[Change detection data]

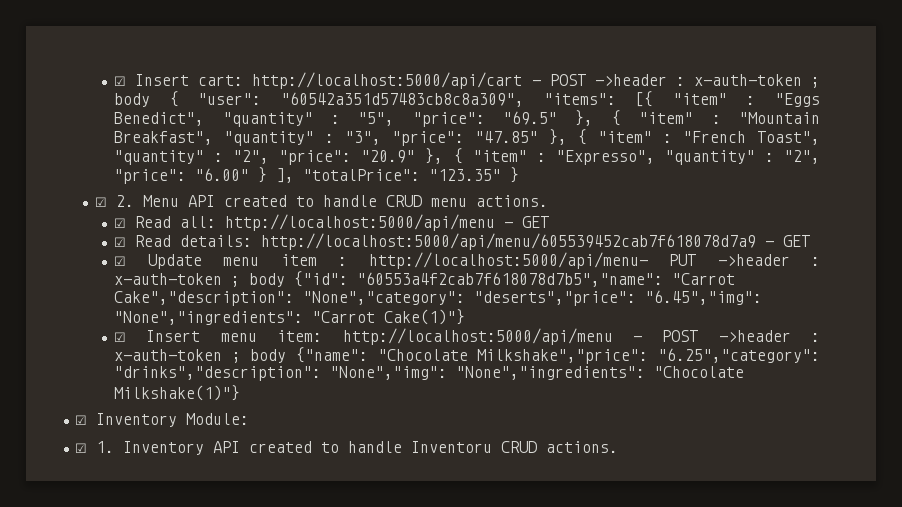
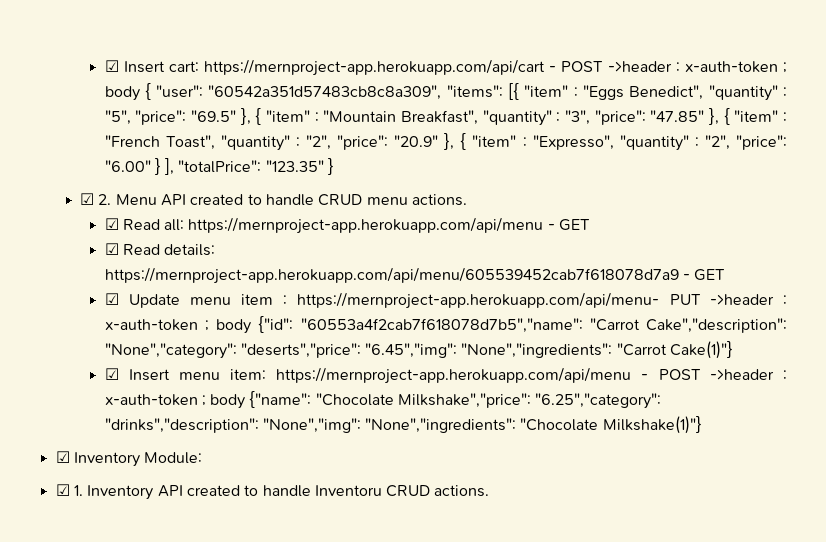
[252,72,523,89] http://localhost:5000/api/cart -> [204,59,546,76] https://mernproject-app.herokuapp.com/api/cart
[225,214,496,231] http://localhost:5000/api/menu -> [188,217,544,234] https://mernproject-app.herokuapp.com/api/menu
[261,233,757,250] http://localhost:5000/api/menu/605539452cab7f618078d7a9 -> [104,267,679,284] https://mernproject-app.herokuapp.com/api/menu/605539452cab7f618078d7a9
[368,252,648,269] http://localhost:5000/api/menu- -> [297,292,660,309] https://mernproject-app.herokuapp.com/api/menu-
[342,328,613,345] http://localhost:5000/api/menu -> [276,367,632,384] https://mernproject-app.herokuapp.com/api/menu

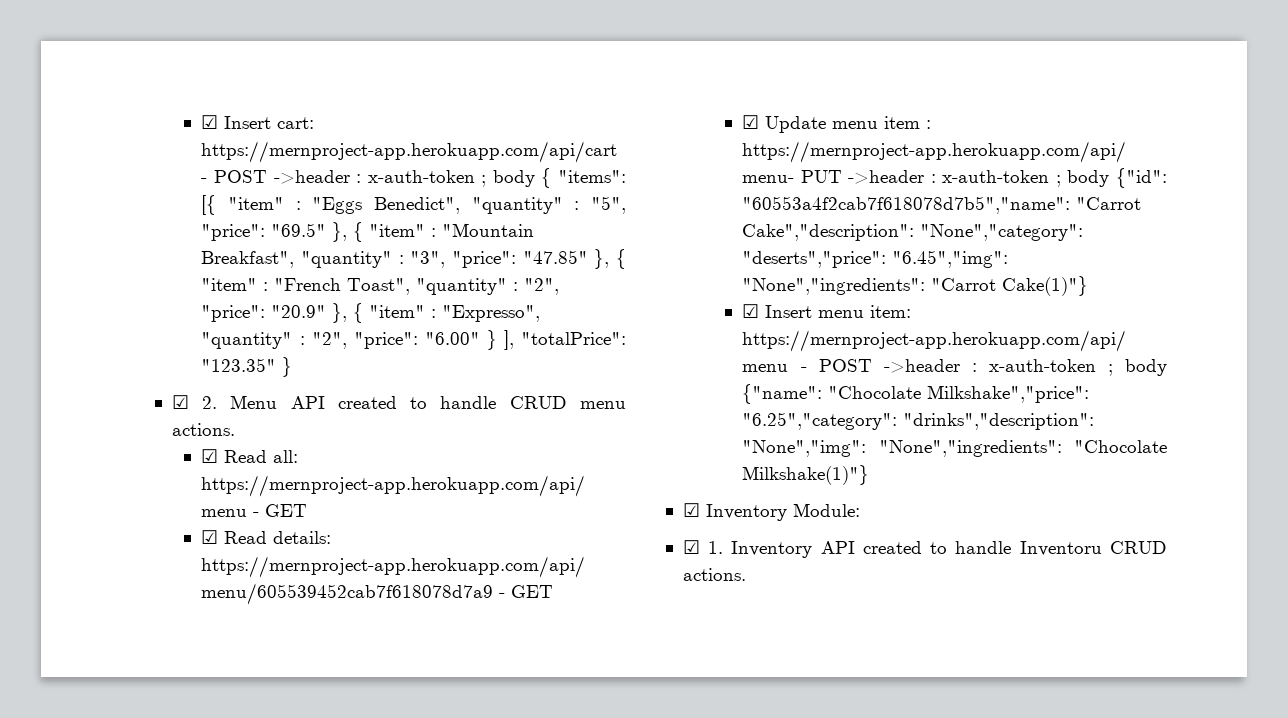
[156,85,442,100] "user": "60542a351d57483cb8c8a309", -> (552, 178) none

ABOUT THIS EXERCISE: An exact reprint of every record is required, with the pictures omitted.

SOLUTION TO THE PROBLEM:
[252,72,523,89] http://localhost:5000/api/cart -> [204,59,546,76] https://mernproject-app.herokuapp.com/api/cart
[225,214,496,231] http://localhost:5000/api/menu -> [188,217,544,234] https://mernproject-app.herokuapp.com/api/menu
[261,233,757,250] http://localhost:5000/api/menu/605539452cab7f618078d7a9 -> [104,267,679,284] https://mernproject-app.herokuapp.com/api/menu/605539452cab7f618078d7a9
[368,252,648,269] http://localhost:5000/api/menu- -> [297,292,660,309] https://mernproject-app.herokuapp.com/api/menu-
[342,328,613,345] http://localhost:5000/api/menu -> [276,367,632,384] https://mernproject-app.herokuapp.com/api/menu

[156,85,442,100] "user": "60542a351d57483cb8c8a309", -> (552, 178) none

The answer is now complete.